Kes then goes to the mess hall to grab some coffee to bring to Janeway, breaking a date with Neelix along the way. She walks in on Janeway and Chakotay discussing the Vidiians, who have been pursuing them from a distance. After Tuvok summons them to the bridge, Kes “accidentally” spills some coffee, and stays behind to clean it up—and then use Janeway’s computer.
Wildman has devised a neural agent that would attack the Vidiians’ compromised immune systems, but wouldn’t harm any of the healthy folks on Voyager. Janeway likes this idea and tells her to work with the EMH to synthesize it.
When Kes leaves the ready room, Tuvok sees her and senses something odd. From that moment forward, Tuvok starts to get premonitions: he sees Naomi, Seven, Azan, and Rebi, and offhandedly mentions the yet-to-be-built Delta Flyer in a staff meeting. He shares this with Janeway, and they’re both concerned—while Vulcans are telepaths, they’re not precognitives. Janeway orders the ship’s computer to scan the region around Tuvok from this point forward. Later, Janeway is in sickbay where Wildman and the EMH are working on the neural agent. Janeway orders the EMH to reveal whether or not Wildman is pregnant, citing the security of the ship, and the EMH says that she’s having a girl. Now Janeway is really worried.
Voyager is trying to avoid the Vidiians by flying through a field of subspace vacuoles. The ship is going to be on autopilot, going at warp for a bit, slowing down, making course corrections to avoid the vacuoles, then going to warp, a total of 216 times. Paris goes to take a shuttle to thoroughly scan the vacuoles and finds Kes there. She’s plotting a course to Ocampa, though she bluffs Paris and says she’s just checking on her home out of curiosity. Kes also contacts the Vidiian captain and offers tactical data and their route through the vacuoles in exchange for a ride to Ocampa for two people. When the Vidiian asks why she’s sacrificing her crewmates that way, Kes says they aren’t her crewmates, that they abandoned her a long time ago.

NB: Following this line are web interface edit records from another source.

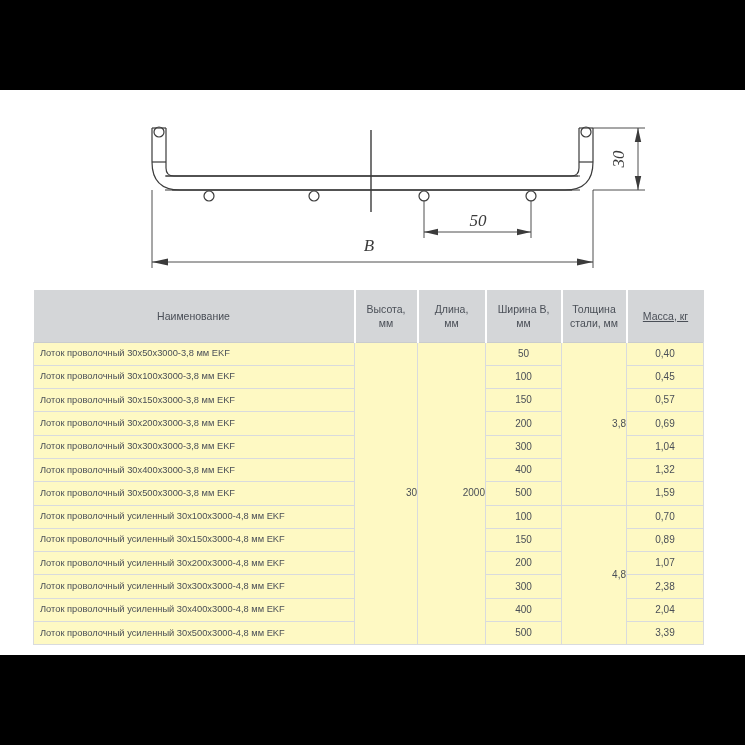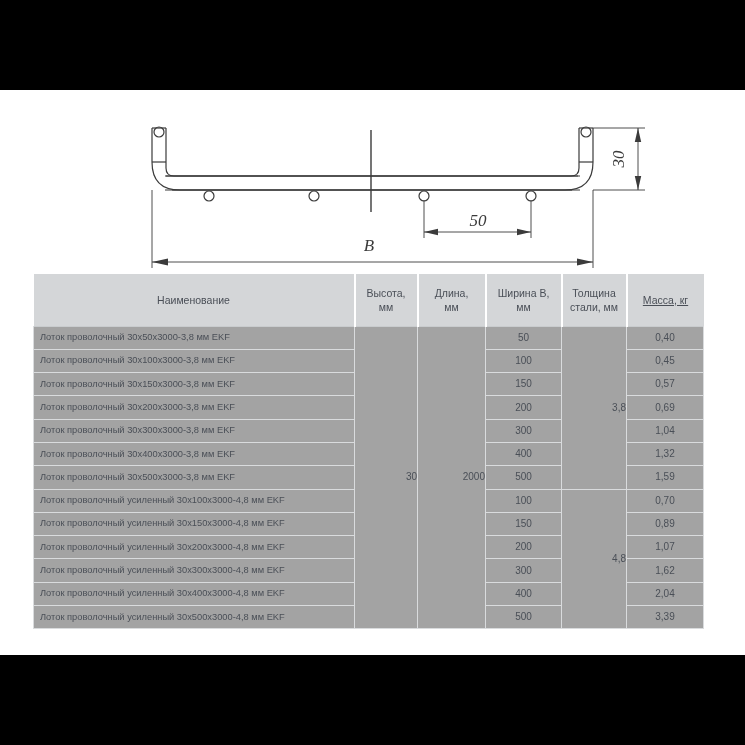"Наименование" #spec-table-wrap { top: 184px -> 200px }
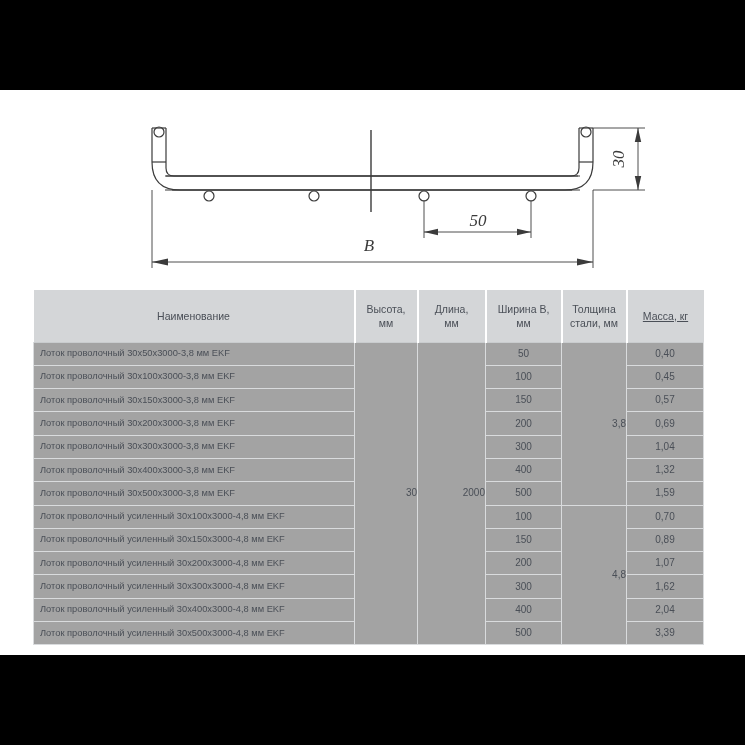"Лоток проволочный 30х50х3000-3,8 мм EKF" table.spec td { background: #a3a3a3 -> #fef9c3 }
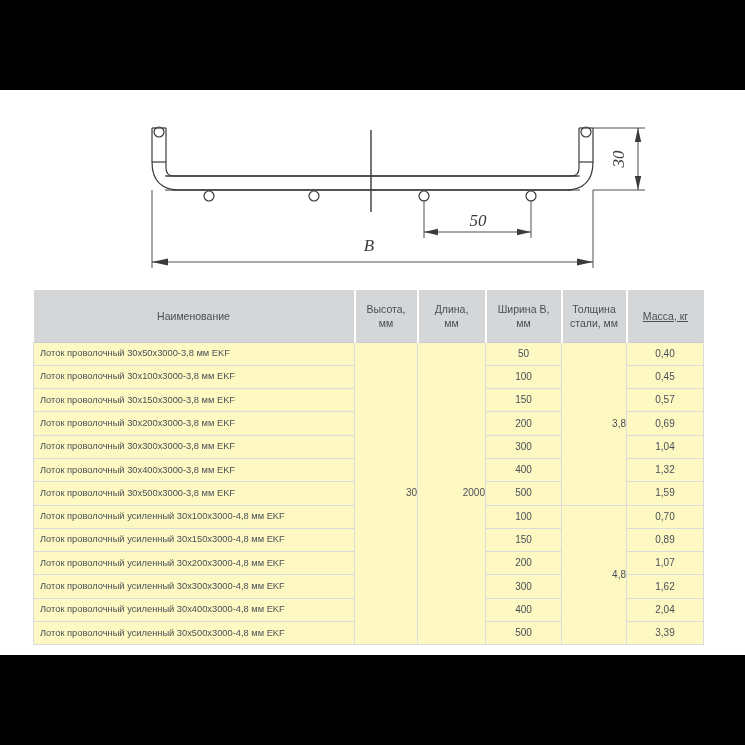"1,62" td.num { text: 1,62 -> 2,38 }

As Voyager is navigating the vacuoles, Tuvok hallucinates Kes’s ship arriving five years hence. He then asks to be relieved, and finds himself in engineering, drawn to the warp core, while having auditory hallucinations of the events of the beginning of the episode. In engineering, he collapses, and Torres gets him to sickbay. He’s in synaptic shock and sedated for his own safety. Janeway checks the computer scan she set up at the time Tuvok collapsed, and detects a huge spike in tachyon activity around him. This could mean time travel.
The Vidiians ambush them and board the ship, having adjusted to Voyager’s shield frequencies and physically clamped themselves onto Voyager’s hull. Environmental controls are sabotaged, keeping them from unleashing Wildman’s neural agent. It’s obvious that the Vidiians have some help from on board Voyager. Chakotay detects an electromagnetic fluctuation in airponics, and then a scan reveals two Keses. Leaving Chakotay in charge of the bridge—where he works with Kim to shake the Vidiians loose—Janeway heads down to airponics.

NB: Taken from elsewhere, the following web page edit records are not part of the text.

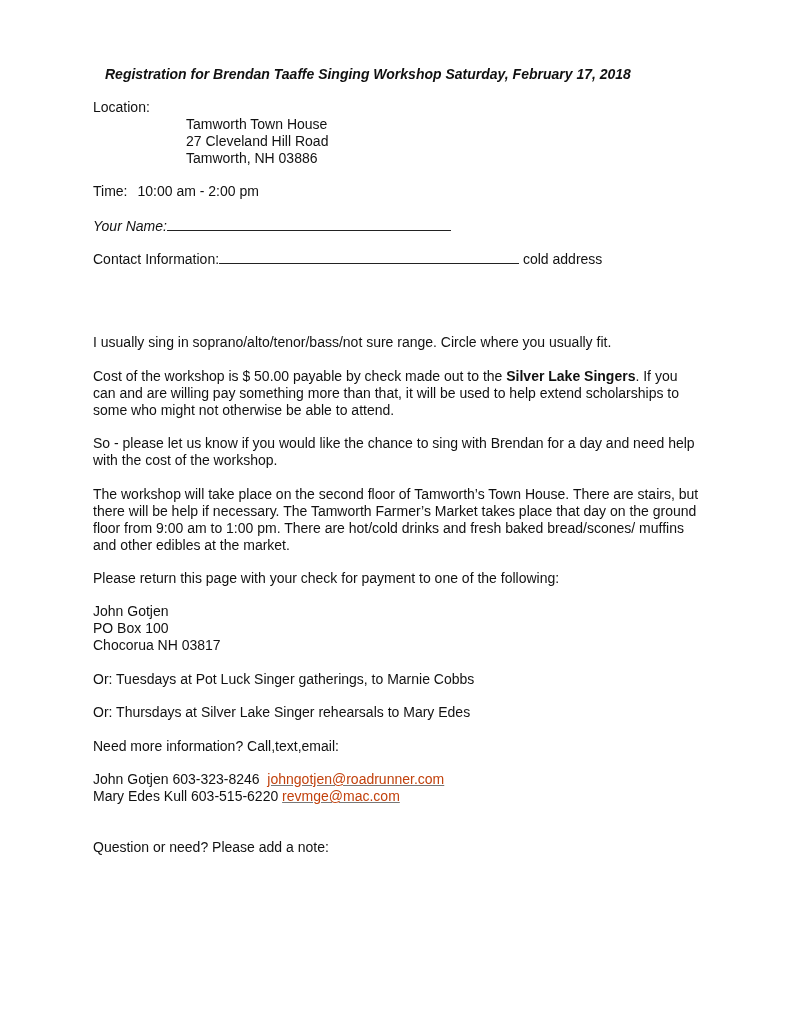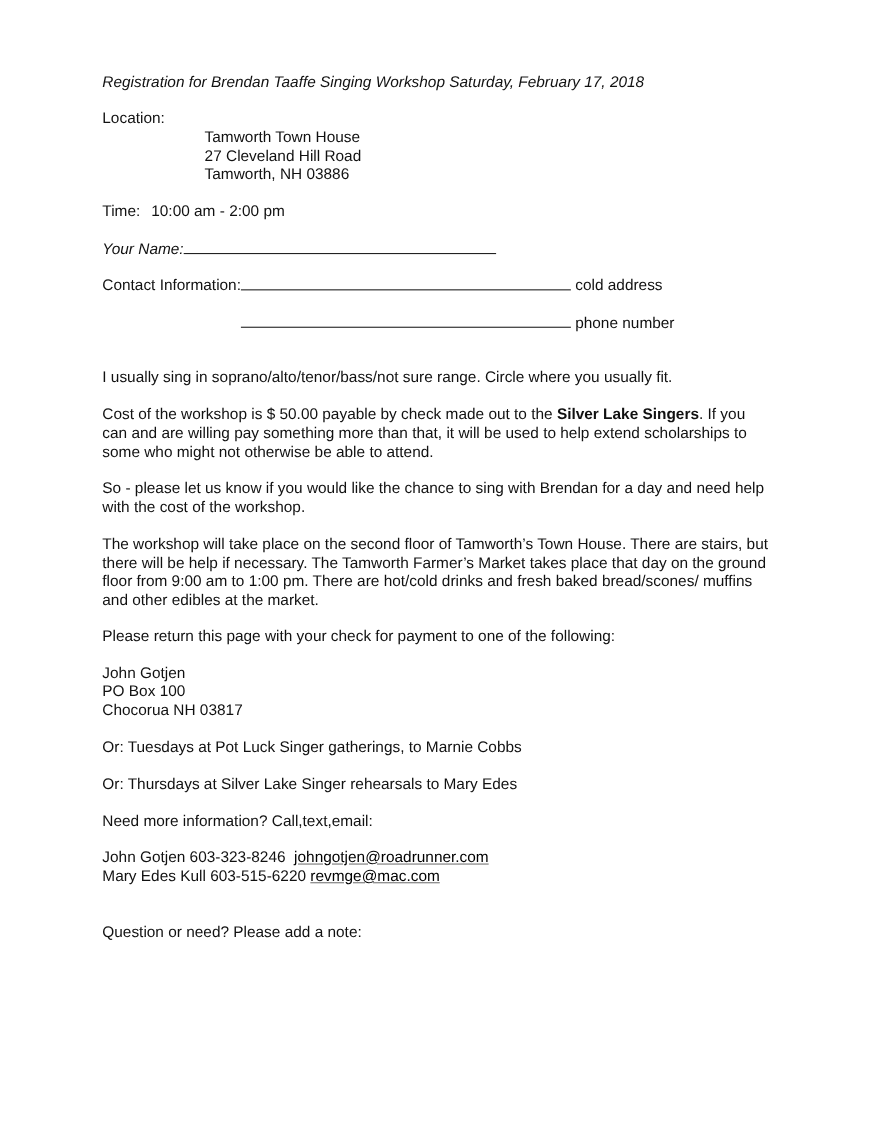"Registration for Brendan Taaffe Singing" .title { font-weight: normal -> bold; margin-left: none -> 12px }
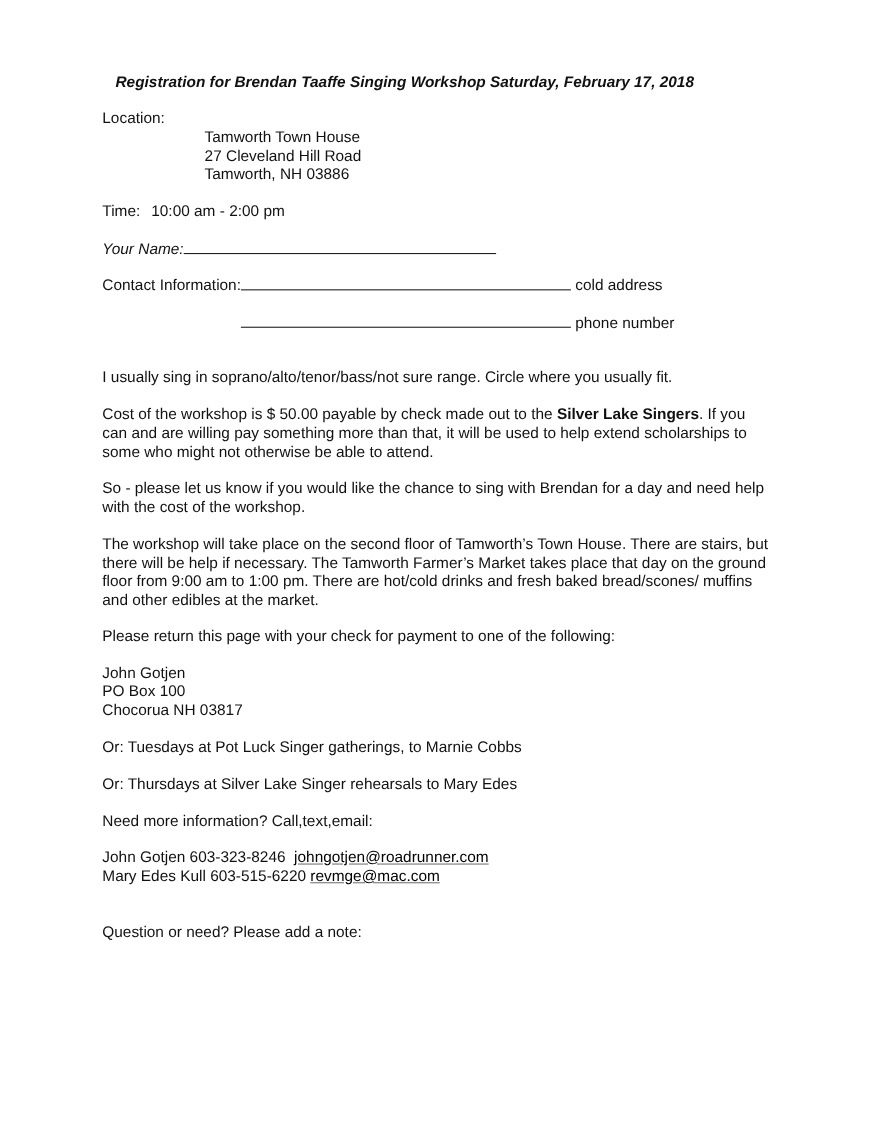"phone number" div.line { html: <div> <span></span> <span>phone number</span> </div> -> none }
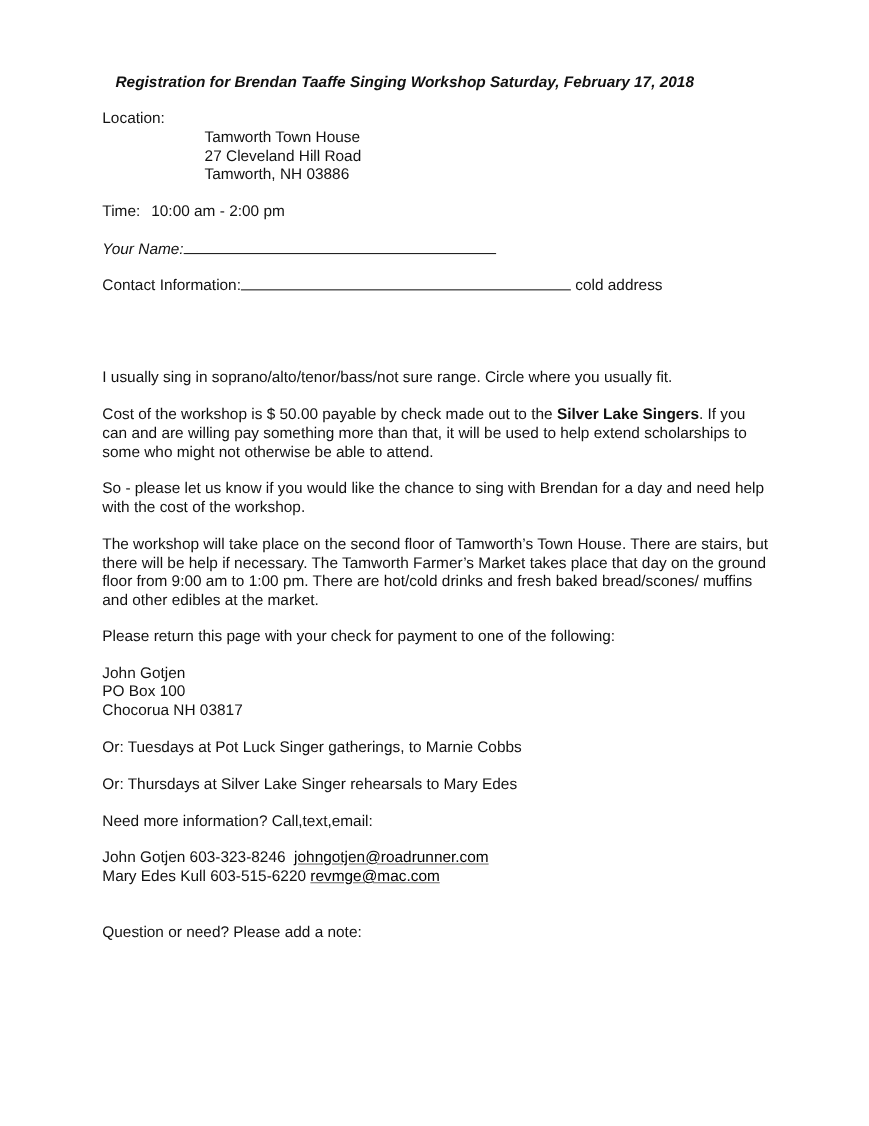"johngotjen@roadrunner.com" a { color: #000000 -> #c2410c }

There, she sees Kes taking her younger counterpart out of the drawer. Kes explains that she’s taking her younger self back to Ocampa. She claims she was a naïve child when she came on board, corrupted by Janeway’s tales of discovery and adventure, and found herself with powers she couldn’t understand or control. So she’s trying to change history in her favor. Janeway is forced to kill Kes. She, Tuvok, and Kes then hatch a plan to fix things, involving Kes recording a message to her older self.
Fast forward five years. Kes’ ship arrives just after Janeway gives Tuvok his birthday cake. Janeway mutters that she almost forgot, and she and Tuvok exchange a look. This time Janeway orders red alert and has deck eleven cleared. Janeway then confronts Kes in engineering just as the holorecording Kes made five years earlier plays, urging older Kes not to blame the people she loves for decisions that she made. Kes calms down and agrees to not go back in time, but instead to return to Ocampa as an old woman. Neelix, Janeway, and Tuvok see her off, the former giving her a care package of snacks.
Can’t we just reverse the polarity? This episode establishes out loud what has always been implied by how warp drive has functioned: you travel at warp in a straight line without changes in direction. Paris comments that the first rule of FTL piloting is, “Faster than light, no left or right.”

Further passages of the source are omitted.